Namco Bandai released Naruto: Ultimate Ninja, based on the popular anime series Naruto, for the PlayStation 2 and PlayStation Portable (PSP) in Europe.
Research firm iSuppli released dated that estimated that Microsoft lost $153 loss for each its Xbox 360 sold but notes that production costs would decrease over the coming year.
Capcom released the survival horror game Resident Evil: The Umbrella Chronicles for the Wii in Europe. (PEGI: 18+)
Game magazine publisher Enterbrain published an article announcing that, in the month of November, the Sony PlayStation 3 outsold the Nintendo Wii at a ratio of nearly six to one.

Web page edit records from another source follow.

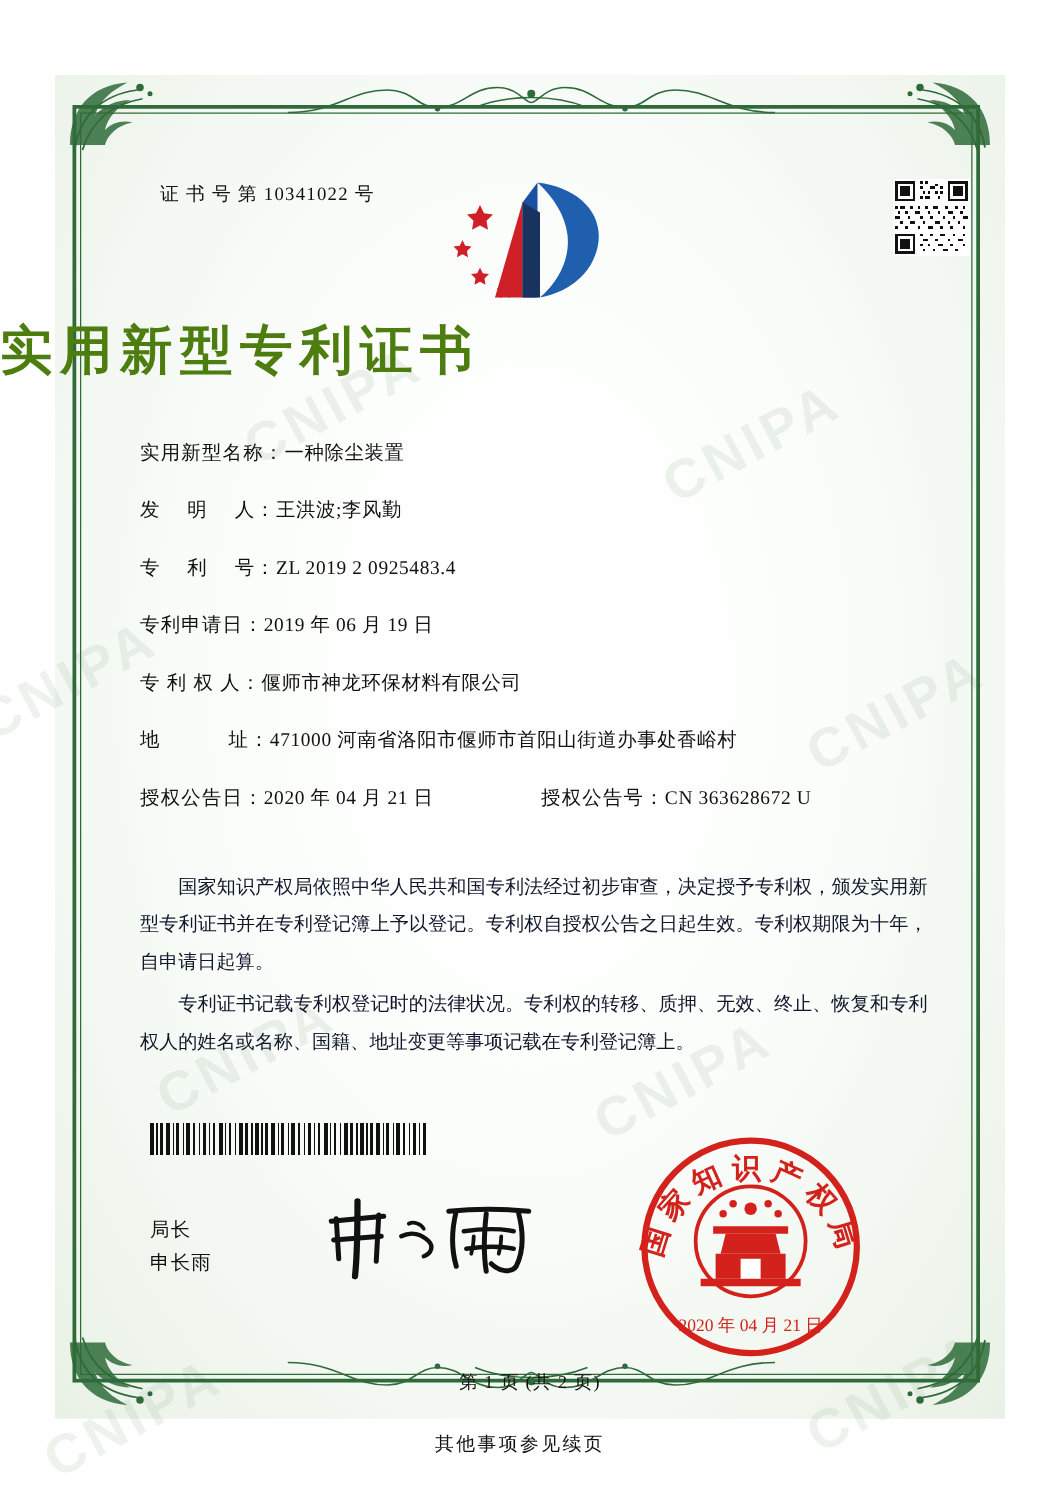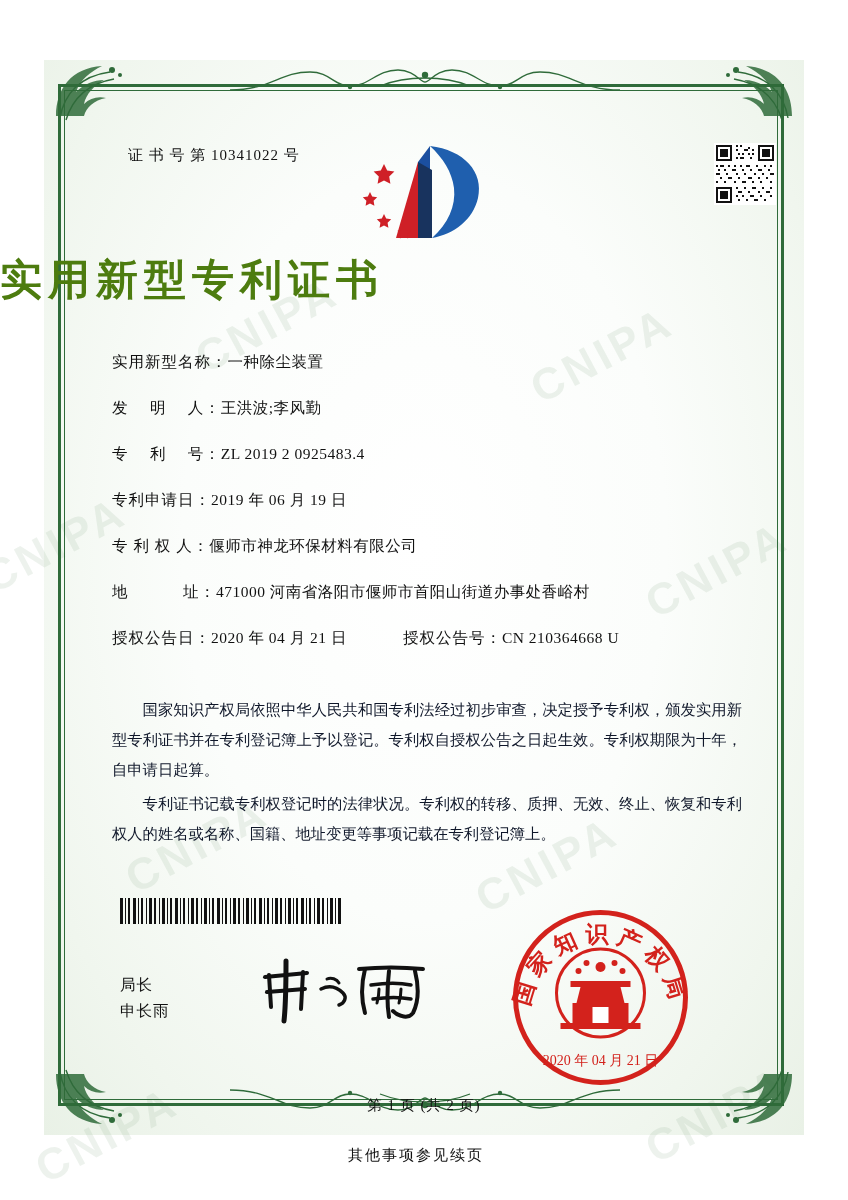--- a/index.html
+++ b/index.html
@@ -166,21 +166,21 @@
     color: #111;
   }
   .field .label {
     white-space: pre;
     letter-spacing: 1px;
   }
   .field .value {
     letter-spacing: 0.5px;
   }
   .field.two-col .label2 {
-    margin-left: 56px;
+    margin-left: 86px;
     white-space: pre;
     letter-spacing: 1px;
   }
 
   
   .paras {
     position: absolute;
     left: 112px;
     top: 695px;
     width: 630px;
@@ -457,21 +457,21 @@
       <span class="value">偃师市神龙环保材料有限公司</span>
     </div>
     <div class="field">
       <span class="label">地　　 　址：</span>
       <span class="value">471000 河南省洛阳市偃师市首阳山街道办事处香峪村</span>
     </div>
     <div class="field two-col">
       <span class="label">授权公告日：</span>
       <span class="value">2020 年 04 月 21 日</span>
       <span class="label2">授权公告号：</span>
-      <span class="value">CN 210364668 U</span>
+      <span class="value">CN 363628672 U</span>
     </div>
   </div>
 
   <div class="paras">
     <p>国家知识产权局依照中华人民共和国专利法经过初步审查，决定授予专利权，颁发实用新型专利证书并在专利登记簿上予以登记。专利权自授权公告之日起生效。专利权期限为十年，自申请日起算。</p>
     <p>专利证书记载专利权登记时的法律状况。专利权的转移、质押、无效、终止、恢复和专利权人的姓名或名称、国籍、地址变更等事项记载在专利登记簿上。</p>
   </div>
 
   <div class="barcode">
     <svg viewBox="0 0 222 26" shape-rendering="crispEdges">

News begins circulating on the internet that GameSpot editor Jeff Gerstmann had been fired after more than ten years of working for GameSpot for giving the Eidos game Kane & Lynch: Dead Men a lukewarm review. In the review, Gerstmann wrote, "While [Kane & Lynch] sounds interesting at first, and has a few bright points, it's weighed down by bad storytelling, a real lack of character development, and a host of gameplay-related issues. The end result is a game that squanders much of its potential and just doesn't come together as well as it probably should have." He also commented that it was an "ugly game not worth a purchase." Eidos had run a major advertising campaign in the run up to its release on the GameSpot website, and many suspected that the dismissal was caused by external pressure brought to bear by Eidos. As a result, Eidos is forced to lock down all discussion threads on its website. CNet, the parent company of GameSpot, would later release a statement claiming that the decision was "under review." The rumor, which has never been definitively proven either way. Over time, both insiders and industry analysts have come forward on both sides of the issue.